Noch immer hat Cortese eine Metallplatte und acht Schrauben im Rücken, welche die zertrümmerten Wirbel fixieren. Am 15. April sollen diese in der Unfallklinik in Murnau endlich entfernt werden. „Ich hoffe, dass ich dann wieder mehr Sport machen kann“, sagt der 31-Jährige im Gespräch mit der „Schwäbischen Zeitung“. Schon jetzt grenzt es an ein Wunder, dass Cortese bei seinem Sturz keine schwerwiegenderen Folgen davongetragen hat. „Ich bin jeden Tag dankbar, dass ich das überlebt habe und wieder selbst gehen kann.“
Die Bilder vom Unfall hat der Rennfahrer noch genau im Kopf – darüber sprechen möchte er aber nicht mehr.
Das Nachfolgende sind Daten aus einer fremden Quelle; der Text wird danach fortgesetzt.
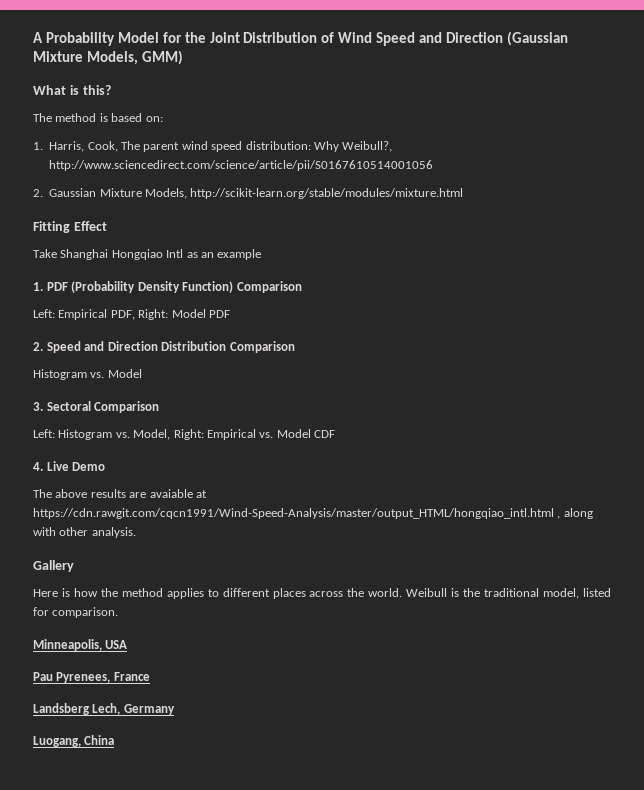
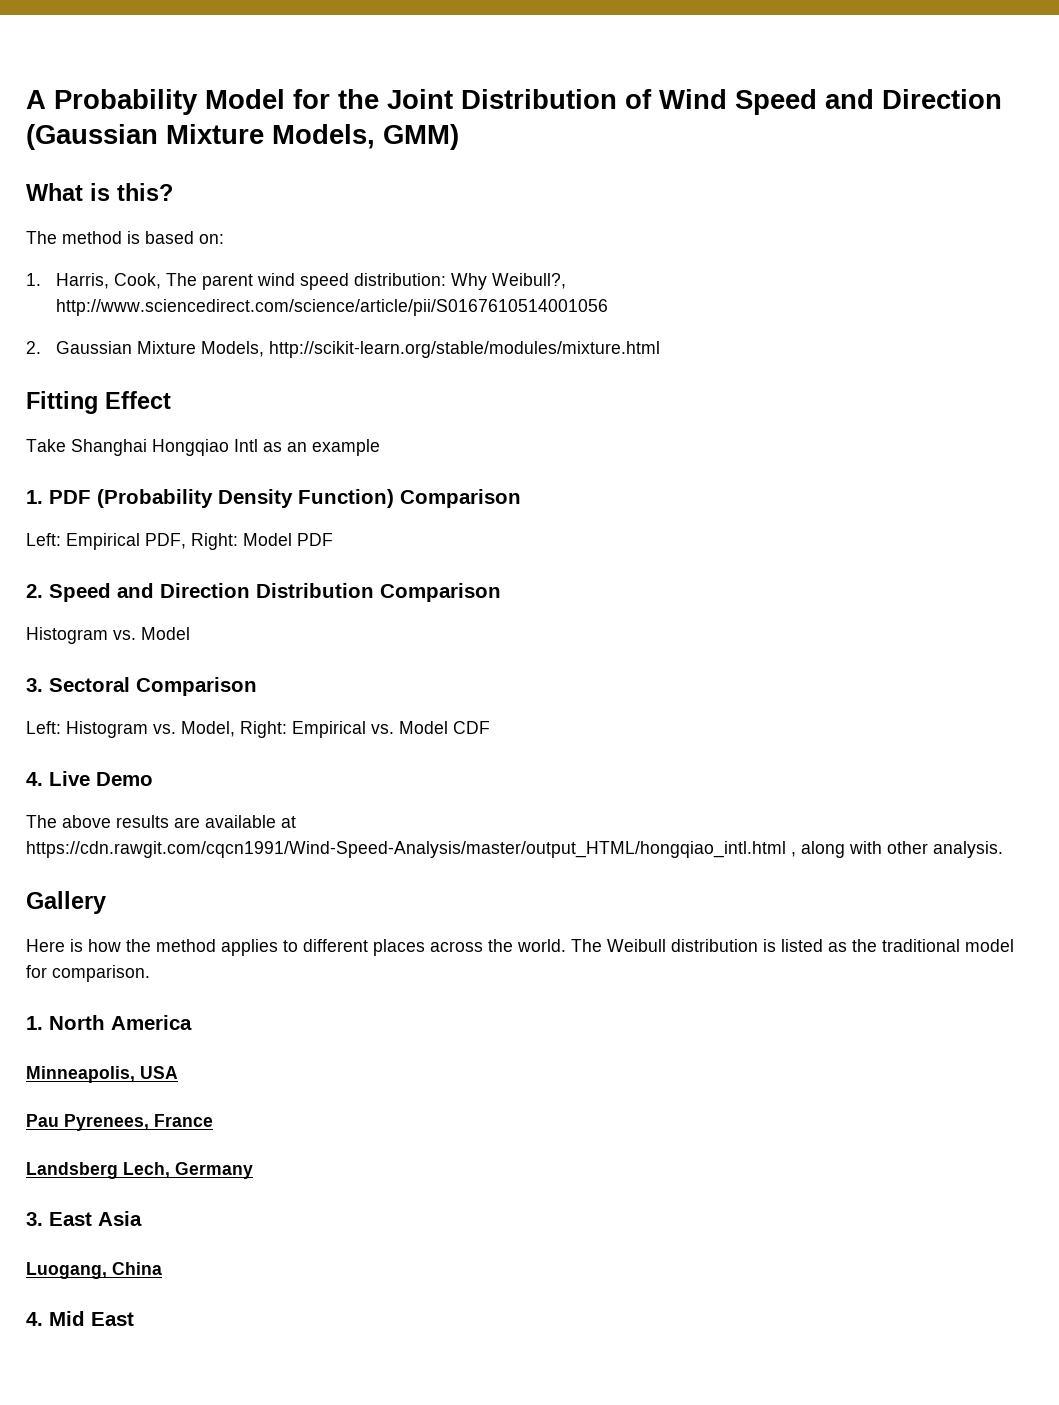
[149,489,193,498] avaiable -> [205,815,276,828] available
[406,588,611,599] Weibull is the traditional model, listed -> [571,939,1014,952] The Weibull distribution is listed as the traditional model
(119, 612) none -> [26,1015,192,1030] // 1. North America
(175, 709) none -> [26,1211,142,1226] // 3. East Asia
(115, 740) none -> [26,1311,134,1326] // 4. Mid East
Dank psychologischer Hilfe hat er es geschafft, mit positiven Gedanken auf das Unglück zurückzublicken. „Ich frage nicht, warum ich, sondern ziehe das Gute raus.“Seine „Hauptpsychologen“, wie Cortese sagt, seien Familie und Freunde gewesen. „Es gibt nichts Wichtigeres als ihre Unterstützung.“
Dank ihnen schaut der Berkheimer wieder positiv in die Zukunft – und die könnte ihn tatsächlich zurück aufs Motorrad führen. Trotz seiner schweren Verletzungen schließt Cortese eine Rückkehr in den Rennsport nicht aus. „Natürlich vermisse ich es, zu fahren und um die Welt zu reisen. Das habe ich mein ganzes Leben gemacht und ohne geht es irgendwie nicht.“Klar sei aber auch: „In Zukunft muss alles stimmen.“Nur bei einem Angebot von einem Spitzenteam und einer entsprechenden Bezahlung würde Cortese wieder aufs Motorrad steigen. Denn, das kritisiert er deutlich, mittlerweile seien viele Fahrer „für lau“unterwegs: „Aber das ist ja nicht wie bei Fußballern, die sich genug für die Zeit nach der Karriere zurücklegen können. Es kann nicht sein, dass man so viel riskiert und dann nicht einmal ein Gehalt dafür bekommt.“
In dieser Saison wird der zweifache Weltmeister (Moto3 2012 und Supersport 2018) aber definitiv nicht mehr in den Rennzirkus zurückkehren. Sowohl der Start der MotoGP am vergangenen Wochenende als auch der Auftakt in die Superbike-WM Ende Mai kommen zu früh. „Es dauert sicher noch ein paar Monate, bis ich wieder fit genug bin, um auf ein Motorrad zu steigen. Das schafft ein Körper nach so einem schweren Unfall nicht so schnell. Ich habe noch nie so wenig Muskeln gehabt, wie heute.“
Nicht nur der Körper, sondern auch der Kopf hat sich seit seinem Sturz stark gewandelt. „Mit einem Schlag hat sich alles verändert“, sagt Sandro Cortese. „Für mich zählen jetzt ganz andere Faktoren.“In den vergangenen acht Monate hatte er genug Zeit, sich Gedanken über die Zeit nach seiner Rennfahrerkarriere zu machen. Eines schloss er dabei sofort aus: Die Schweißerei seiner Eltern in Berkheim wird er nicht übernehmen. Schon eher könnte er sich den Schritt in die Immobilienbranche vorstellen, in der er schon erste Erfahrungen gesammelt hat. Zudem wird er vermutlich wieder als TV-Experte bei Rennen im Einsatz sein – auch wenn er offiziell noch nichts verkünden darf. 2018 kommentierte er bereits für Eurosport als MotoGP-Experte, zudem die letzten zwei Jahre bei DAZN. Auch für den österreichischen Privatsender ServusTV könnte Cortese eine Bereicherung für die Berichterstattung von der Superbike-WM werden.
Der 31-Jährige steht für eine klare Meinung. Die hat er auch zur Frage, wie sinnvoll es ist, dass der Rennzirkus mitten in einer Pandemie durch die ganze Welt reist, um Rennen zu fahren. „Es muss irgendwie weitergehen“, sagt Cortese. „Es muss Schritt für Schritt zurück zur Normalität gehen.“Vor allem die Zukunft der kleineren Privatteams sei ohne Einnahmen in Gefahr. „Es geht ja auch um Tausende Familien, die da mit dranhängen.“Wie schnell das Leben einer Familie aus der Bahn geworfen werden kann, hat Cortese vor acht Monaten selbst erfahren müssen.